Write the vowel function that takes a single character as a parameter and return True if it is a vowel and False if it is a consonant.

Note that

vowel("a") must return True

vowel("b") must return False

vowel("E") must return True

The True and False values returned must be bool (boolean)

Tip: Remember that to pass a vowel as a parameter it needs to be a text, that is, it needs to be in quotes.

vogais = ("a", "e", "i", "o", "u")
letra = ("b", "c", "d", "f", "g", "h", "i", "j", "k", "l", "m", "n", "p", "q", "r", "s", "t", "v", "w", "x", "y", "z")

def vogal():
    input(str("Digite uma letra: "))
    while letra == vogais:
        vogal = "a" or "e" or "i" or "o" or "u"
        return "True"
    else:
        return "False"

There is no error in the code, but it is not in the right format, what I can do to make it simpler?

python

3 answers

17

For this you are far from needing one while... or having all the letters of the alphabet.

You’re also making the mistake that you don’t store the input in a variable, and you don’t need to turn it into a string str(..) for the input() already returns a string by default,

The True and False values returned must be bool (boolean)

then this return, return "True", not correct, you must return without quotation marks or return a string and no Boolean.

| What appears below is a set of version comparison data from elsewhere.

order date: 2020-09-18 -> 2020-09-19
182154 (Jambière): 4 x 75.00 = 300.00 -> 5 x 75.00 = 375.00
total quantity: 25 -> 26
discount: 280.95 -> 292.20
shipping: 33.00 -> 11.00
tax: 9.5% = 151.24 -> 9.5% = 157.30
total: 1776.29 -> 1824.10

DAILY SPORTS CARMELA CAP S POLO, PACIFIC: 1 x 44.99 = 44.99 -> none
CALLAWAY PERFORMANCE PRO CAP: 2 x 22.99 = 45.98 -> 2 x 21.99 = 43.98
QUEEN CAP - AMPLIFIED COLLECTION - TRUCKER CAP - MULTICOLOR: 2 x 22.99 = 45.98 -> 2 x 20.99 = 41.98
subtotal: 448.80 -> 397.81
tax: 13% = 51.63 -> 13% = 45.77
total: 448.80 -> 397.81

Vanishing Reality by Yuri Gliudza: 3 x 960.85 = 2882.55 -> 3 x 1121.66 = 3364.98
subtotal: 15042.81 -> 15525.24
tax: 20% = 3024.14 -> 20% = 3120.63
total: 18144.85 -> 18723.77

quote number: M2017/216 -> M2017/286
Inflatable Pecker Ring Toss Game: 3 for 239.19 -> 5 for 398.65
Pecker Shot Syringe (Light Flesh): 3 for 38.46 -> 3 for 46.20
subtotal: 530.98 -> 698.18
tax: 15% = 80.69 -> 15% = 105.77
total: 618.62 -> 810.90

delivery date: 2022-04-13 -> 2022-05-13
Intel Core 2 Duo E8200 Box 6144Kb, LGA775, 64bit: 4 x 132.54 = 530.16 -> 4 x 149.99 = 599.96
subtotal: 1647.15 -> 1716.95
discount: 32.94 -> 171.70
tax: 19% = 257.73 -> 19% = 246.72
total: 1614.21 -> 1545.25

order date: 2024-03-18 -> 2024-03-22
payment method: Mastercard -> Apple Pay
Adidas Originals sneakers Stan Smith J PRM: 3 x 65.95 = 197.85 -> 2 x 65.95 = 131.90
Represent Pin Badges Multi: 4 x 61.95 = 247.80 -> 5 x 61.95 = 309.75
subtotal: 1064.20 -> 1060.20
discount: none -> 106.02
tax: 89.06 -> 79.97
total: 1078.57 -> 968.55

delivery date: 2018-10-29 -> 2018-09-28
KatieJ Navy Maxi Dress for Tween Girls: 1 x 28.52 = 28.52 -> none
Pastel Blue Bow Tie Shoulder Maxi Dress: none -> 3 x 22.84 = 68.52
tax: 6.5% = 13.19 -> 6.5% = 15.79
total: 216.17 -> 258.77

That said, you can do it like this:

def vogal(letra):
    vogais = "aeiou"
    if letra.lower() not in vogais: # verificar se a letra digitada minuscula nao existe na nossa variavel vogais
        return False
    return True

letra = input("Digite uma letra: ")
print(vogal(letra)) # aqui imprime True ou False

Notice that letra.lower() is to cover the hypothesis that the typed letter can be uppercase, and here we transform into minuscule because the vowels we have are also minuscule.

DEMONSTRATION

The function could even be reduced (with the alternative without the function lower()) for:

def vogal(letra):
    vogais = "aeiouAEIOU"
    return letra in vogais
  • 1

    Thanks for the help

4

def isVogal(letra):
    vogais = 'aeiou'
    return letra.lower() in vogais

def vogal():
    print(isVogal(input("Digite uma letra: ")))


vogal()

I created 2 methods, where the first one returns True for vowel and False otherwise, regardless of whether High Box or not. The second takes user input and prints True, for vowels and False for consonants.

2

def vogal(x):
    if x == "a" or x == "e" or x == "i" or x == "o" or x == "u" or x== "A" or x == "E" or x == "I" or x == "O" or x == "U":
        return True
    else:
        return False
  • 2

    It works, but it is not recommended to do so in Python. The code is difficult to read and therefore difficult to maintain. Always search for the solution pythonica of the problem.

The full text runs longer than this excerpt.